### YOUR GOAL
The records follow. Give them all back exactly.

### DATA FOR PROCESSING
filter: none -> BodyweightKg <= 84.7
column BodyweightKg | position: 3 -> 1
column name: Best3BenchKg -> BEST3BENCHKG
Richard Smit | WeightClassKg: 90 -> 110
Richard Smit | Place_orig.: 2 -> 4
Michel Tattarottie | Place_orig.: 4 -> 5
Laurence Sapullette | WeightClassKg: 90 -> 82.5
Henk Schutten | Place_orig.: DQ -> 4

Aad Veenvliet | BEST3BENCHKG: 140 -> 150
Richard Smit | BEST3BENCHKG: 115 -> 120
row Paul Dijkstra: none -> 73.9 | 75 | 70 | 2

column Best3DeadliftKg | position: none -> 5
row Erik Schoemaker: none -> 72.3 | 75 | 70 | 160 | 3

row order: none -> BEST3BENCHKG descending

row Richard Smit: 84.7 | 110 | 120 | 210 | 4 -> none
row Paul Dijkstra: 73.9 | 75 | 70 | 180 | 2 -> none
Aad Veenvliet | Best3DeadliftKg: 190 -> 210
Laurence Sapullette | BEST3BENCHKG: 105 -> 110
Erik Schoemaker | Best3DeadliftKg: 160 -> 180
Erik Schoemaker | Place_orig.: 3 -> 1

### RESPONSE
filter: none -> BodyweightKg <= 84.7
column BodyweightKg | position: 3 -> 1
column name: Best3BenchKg -> BEST3BENCHKG
Richard Smit | WeightClassKg: 90 -> 110
Richard Smit | Place_orig.: 2 -> 4
Michel Tattarottie | Place_orig.: 4 -> 5
Laurence Sapullette | WeightClassKg: 90 -> 82.5
Henk Schutten | Place_orig.: DQ -> 4

Aad Veenvliet | BEST3BENCHKG: 140 -> 150
Richard Smit | BEST3BENCHKG: 115 -> 120
row Paul Dijkstra: none -> 73.9 | 75 | 70 | 2

column Best3DeadliftKg | position: none -> 5
row Erik Schoemaker: none -> 72.3 | 75 | 70 | 160 | 3

row order: none -> BEST3BENCHKG descending

row Richard Smit: 84.7 | 110 | 120 | 210 | 4 -> none
row Paul Dijkstra: 73.9 | 75 | 70 | 180 | 2 -> none
Aad Veenvliet | Best3DeadliftKg: 190 -> 210
Laurence Sapullette | BEST3BENCHKG: 105 -> 110
Erik Schoemaker | Best3DeadliftKg: 160 -> 180
Erik Schoemaker | Place_orig.: 3 -> 1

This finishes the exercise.